Fowler and Carson Strassman worked to make a clean break, with Dave Strassman standing over them and cheering, “what do we got? What do we got boys? Look at that! It’s a forest floor! Look at that. Holy schmagoli.”

It is legal to collect roughly 10 pounds of plant or invertebrate fossils in National Forests. This story does not include any of the names of locations because scientists and enthusiasts want to make sure that some of these fossils stay where they are.

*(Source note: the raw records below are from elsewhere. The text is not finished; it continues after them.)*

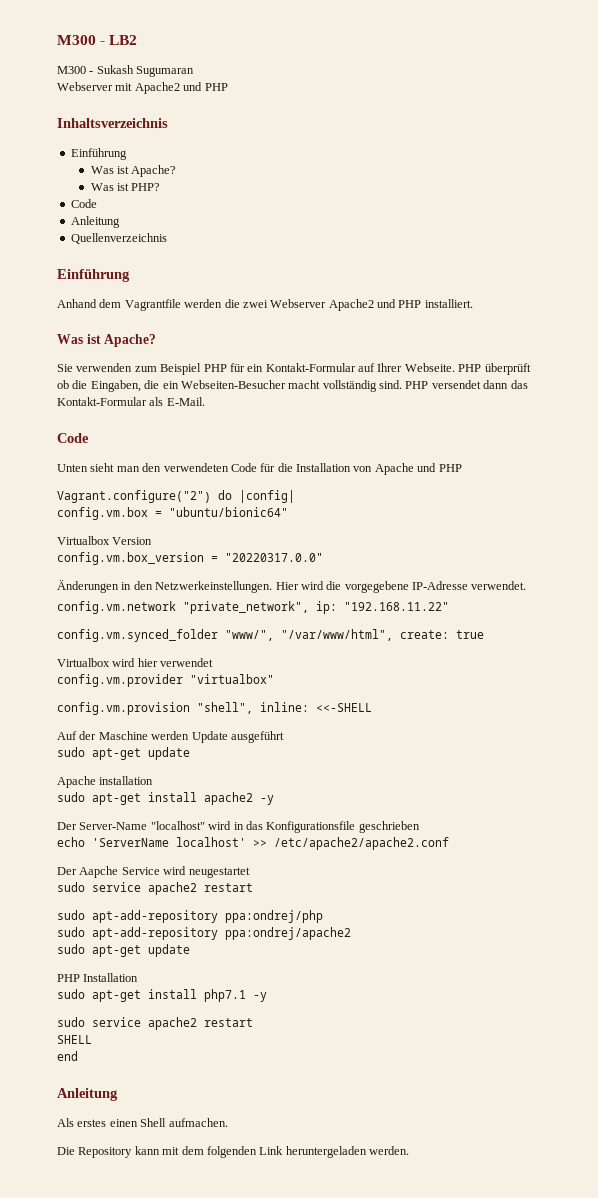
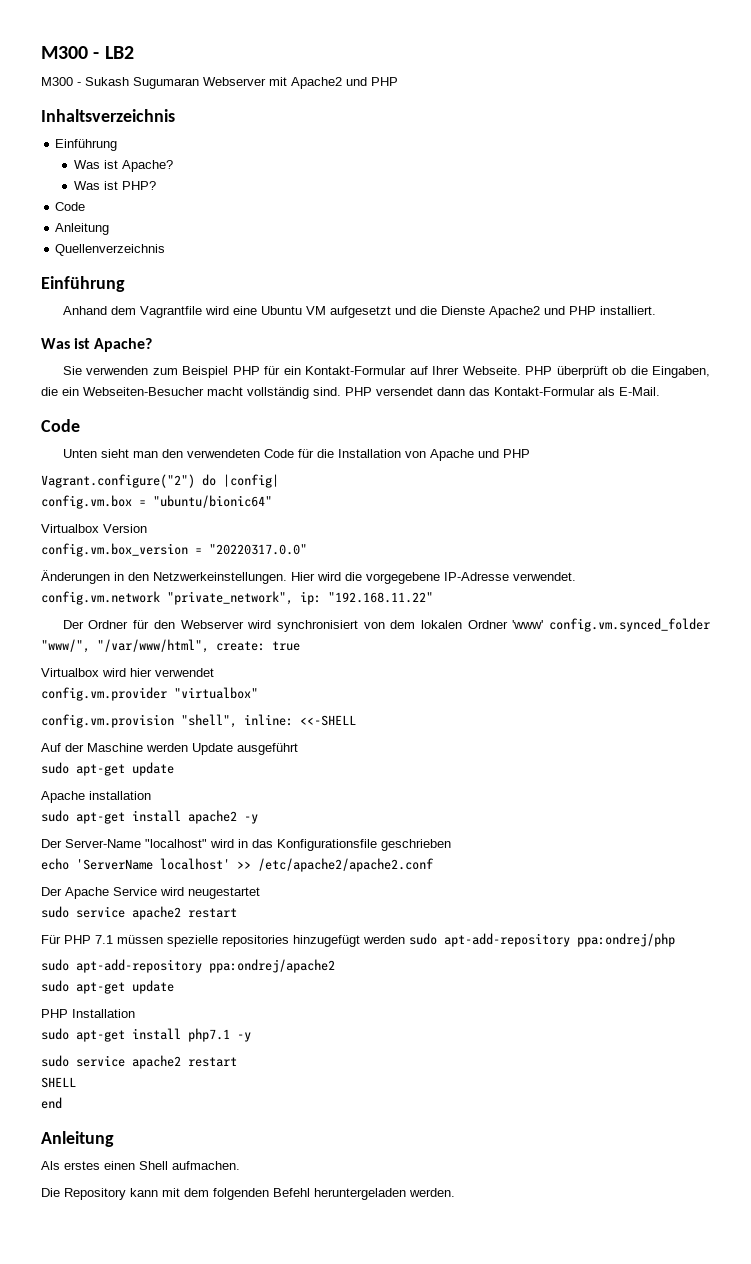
(195, 71) // -> (199, 83) none
[184,299,327,308] werden die zwei Webserver -> [204,306,485,318] wird eine Ubuntu VM aufgesetzt und die Dienste
(449, 606) none -> [62,620,544,632] Der Ordner für den Webserver wird synchronisiert von dem lokalen Ordner 'www'
[79,866,119,878] Aapche -> [65,887,109,899] Apache
(253, 887) none -> [41,935,405,947] Für PHP 7.1 müssen spezielle repositories hinzugefügt werden
[259,1146,284,1155] Link -> [273,1188,310,1197] Befehl

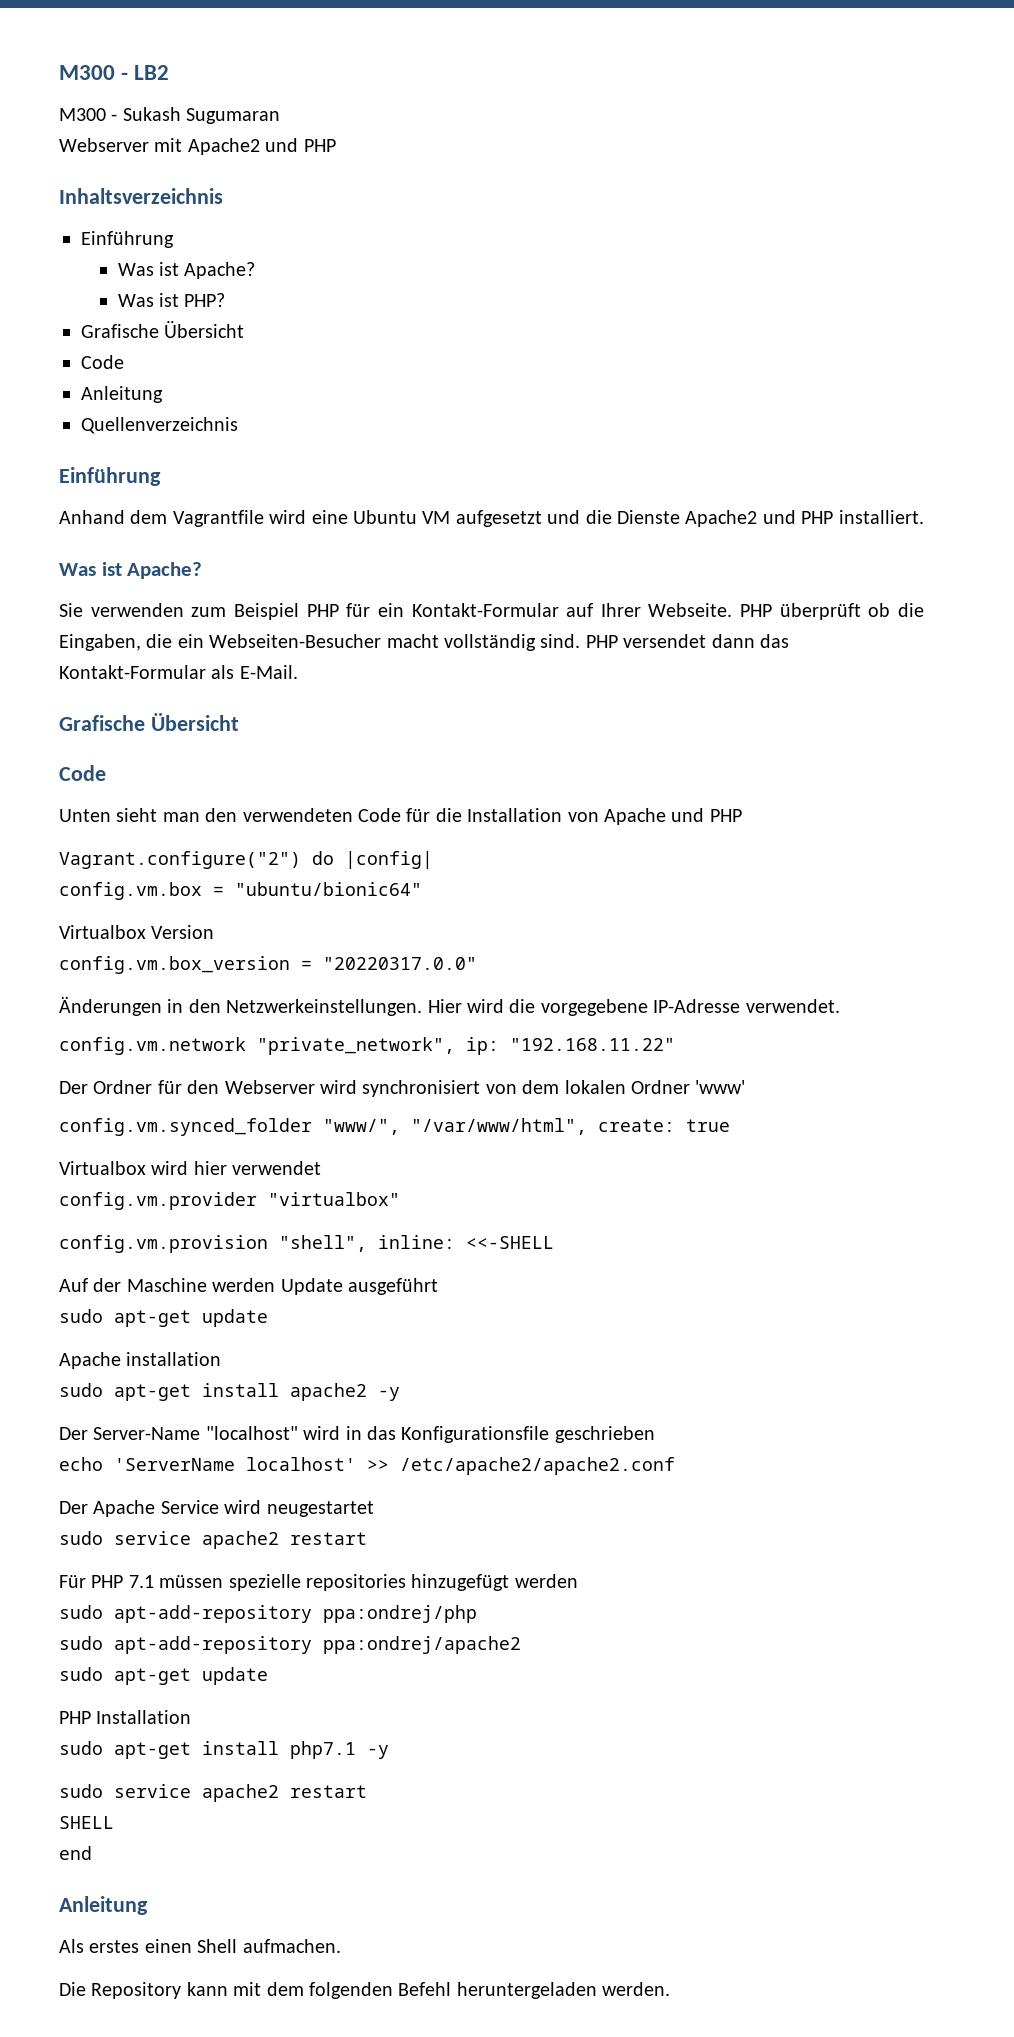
(199, 83) none -> (281, 116) //
(156, 185) none -> [81,321,245,338] // Grafische Übersicht
(660, 391) none -> [59,713,239,731] // Grafische Übersicht
(544, 624) none -> (746, 1087) //
(405, 939) none -> (578, 1581) //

Researchers a few years ago cut out a giant palm leaf that is part of a new Smithsonian exhibition. The island they visited on the second day is where scientists found a fully intact fossil of a marine reptile called a thallatosaur. It is also where they stood around the campfire, a little humbled after not finding the 250 million-year-old Triassic fossils that Troll knew were somewhere nearby. He seemed to have almost as much fun imagining the world that created them.

“These rocks were actually part of an island chain and maybe even a subcontinent that was way over by Australia or Hawaii and beyond at least,” Troll said. “They were on a conveyor belt across the ancient Pacific Ocean that has come up against North America and gone under North America and there are shards that split off and oozed to the side, and that’s what this stuff is right here.”

He said, each of the shards they visited showed up at different points in Earth’s history.

“You know it just drives home this idea of a dynamic, changing planet with a deep, deep history that will just blow your mind, and you begin to look at this landscape and it almost melts before your eyes,” Troll said.

Of course, this history is still unfolding. Troll and his friend Fowler disagree on some of the politics around climate change, although both agree that it is happening.

“We have begun to understand that big things can happen on this planet and we are all sensing that the world is changing,” Troll said. “And Tom’s looking at me with – he’s raising his eyebrows…”

“I totally believe in change,” Fowler said.

“…we know that the world is changing rapidly right now. The weather systems are changing. We’re trying to understand it,” Troll said. “And the only way to know, really, is to collect all the data that you can, and there’s a lot of the data that we’re standing on right here, right now.”

The next day, they took the fossil-fueled boat to a different island, and found the remnants of animals that existed on the other side of the Permian – Triassic extinction, which scientists consider to be the largest in Earth’s history.

Ray Troll is part-author of a book about the geologic history of the West Coast from Baja California to Alaska called Cruising the Fossil Coastline, which comes out in September.